## INPUT DATA
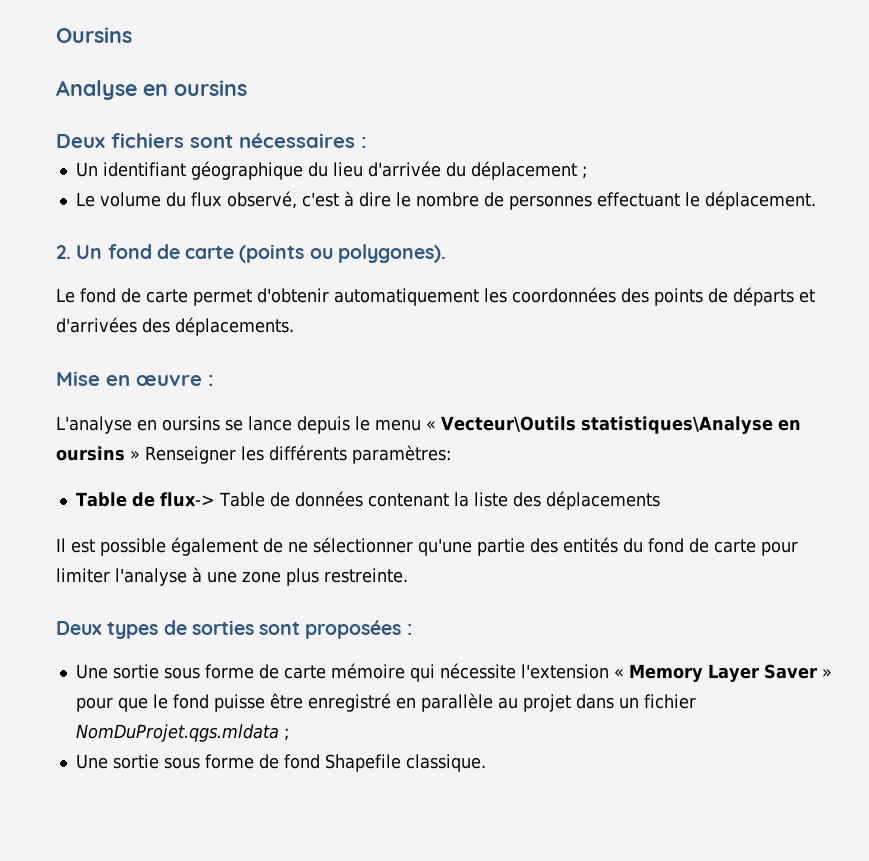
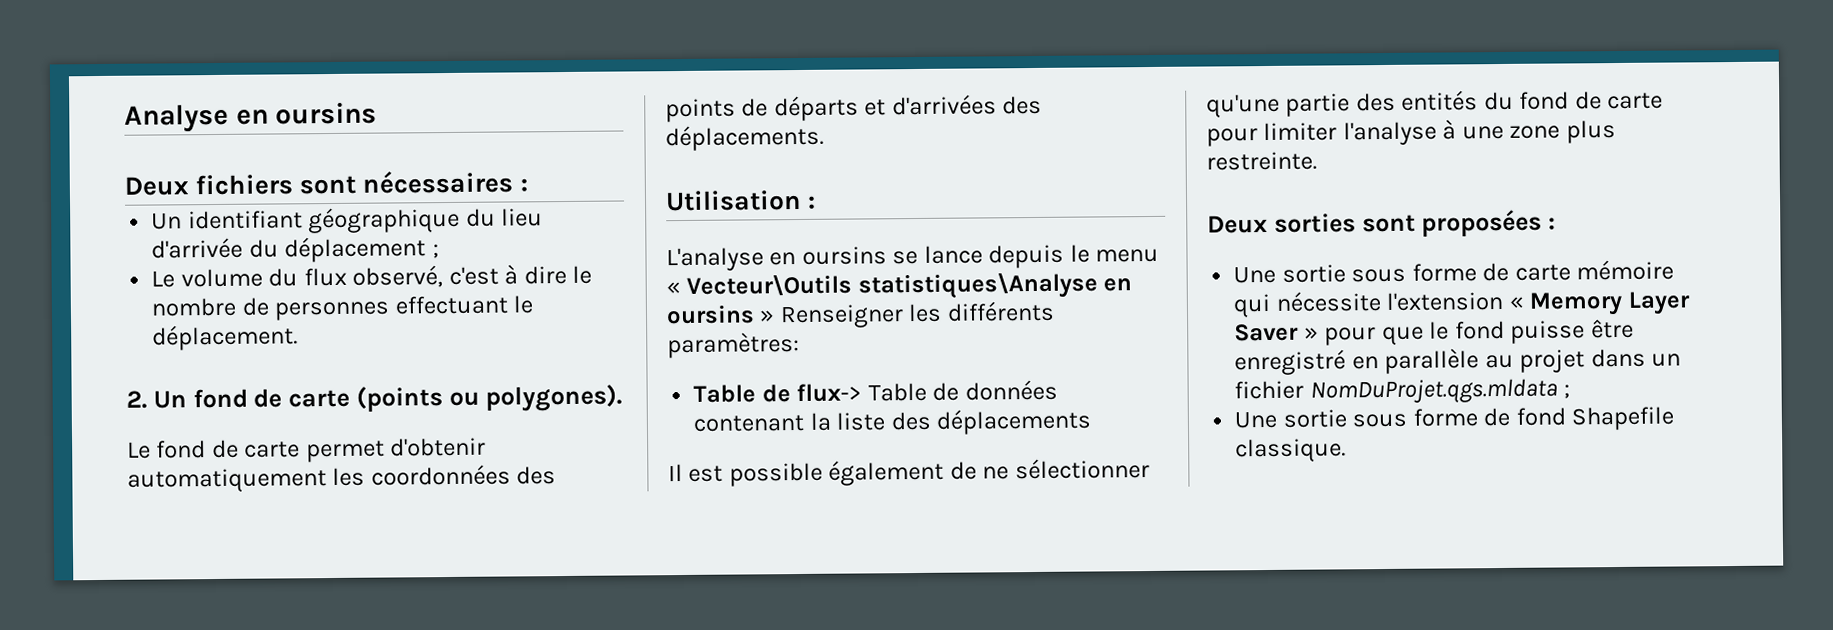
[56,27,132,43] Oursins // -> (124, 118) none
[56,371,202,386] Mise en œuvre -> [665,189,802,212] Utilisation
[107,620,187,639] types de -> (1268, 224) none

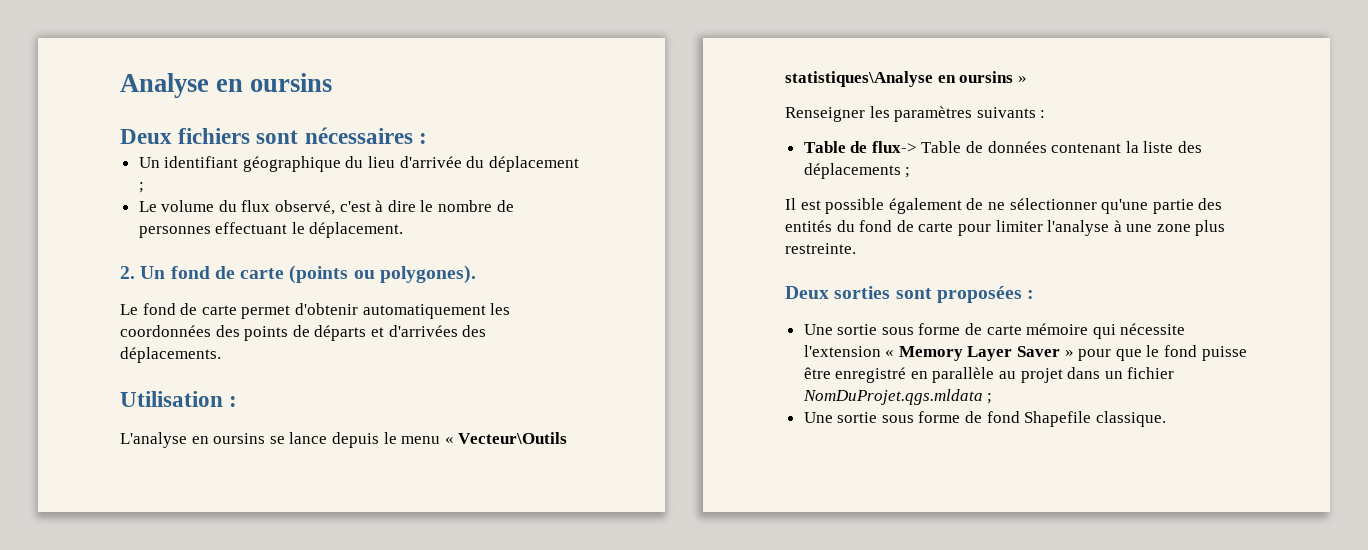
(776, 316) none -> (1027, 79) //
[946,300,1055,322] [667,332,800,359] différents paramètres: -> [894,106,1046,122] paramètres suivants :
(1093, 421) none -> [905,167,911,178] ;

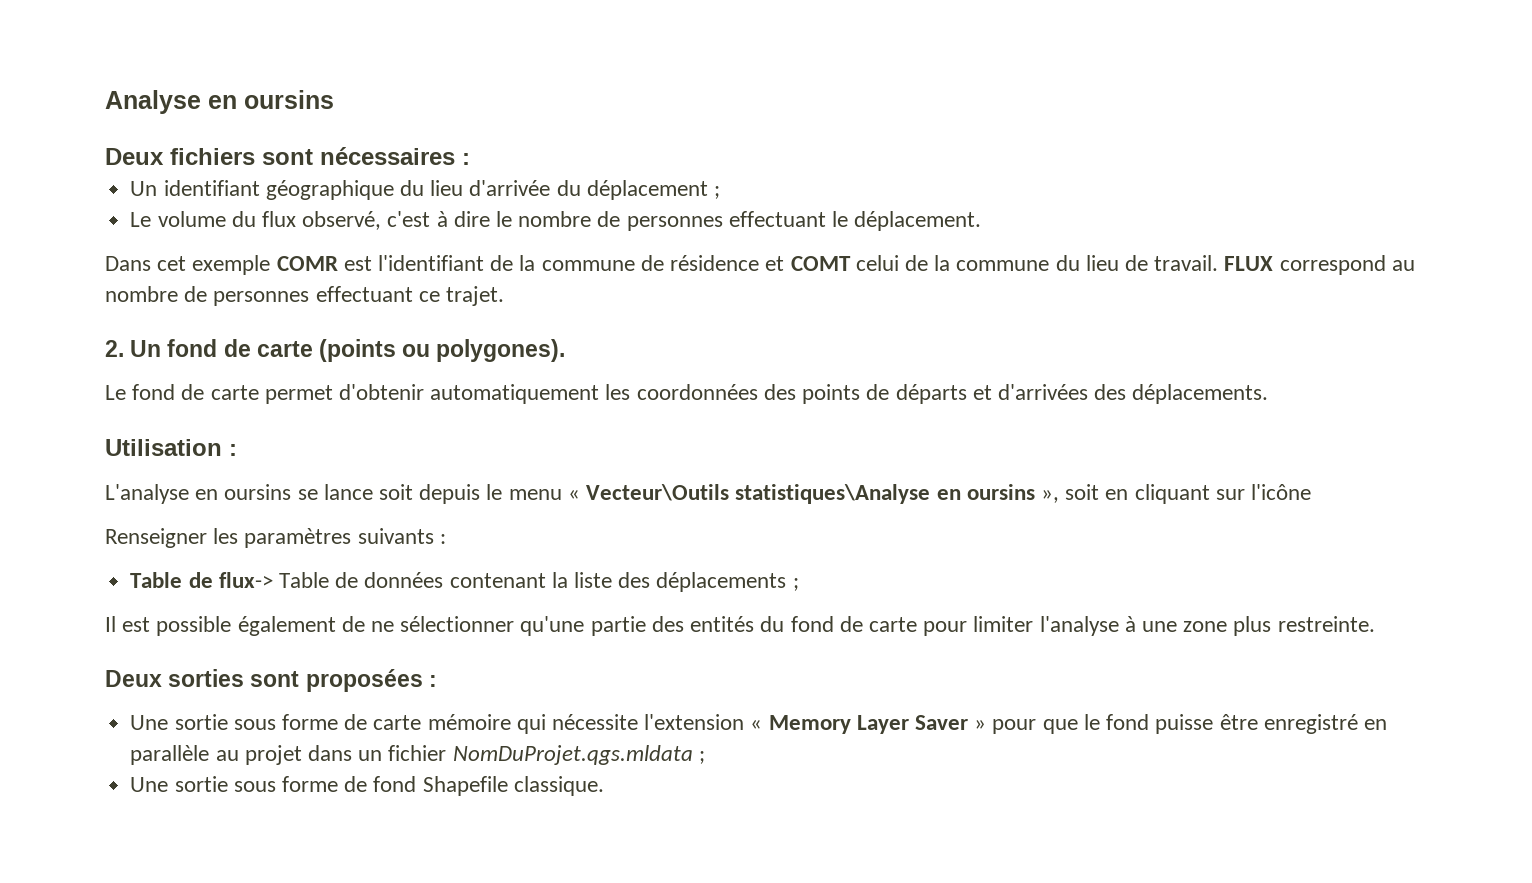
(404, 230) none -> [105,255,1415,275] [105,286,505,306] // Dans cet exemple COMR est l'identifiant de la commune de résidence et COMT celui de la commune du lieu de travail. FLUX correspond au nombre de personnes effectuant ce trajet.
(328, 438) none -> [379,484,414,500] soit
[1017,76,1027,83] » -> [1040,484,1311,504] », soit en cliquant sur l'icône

## PROBLEM REQUIREMENTS
Each line from the one containing "(404, 230) none" through the last line of the entries above is to be returned exactly, and no others.

## WRITTEN REPLY
(404, 230) none -> [105,255,1415,275] [105,286,505,306] // Dans cet exemple COMR est l'identifiant de la commune de résidence et COMT celui de la commune du lieu de travail. FLUX correspond au nombre de personnes effectuant ce trajet.
(328, 438) none -> [379,484,414,500] soit
[1017,76,1027,83] » -> [1040,484,1311,504] », soit en cliquant sur l'icône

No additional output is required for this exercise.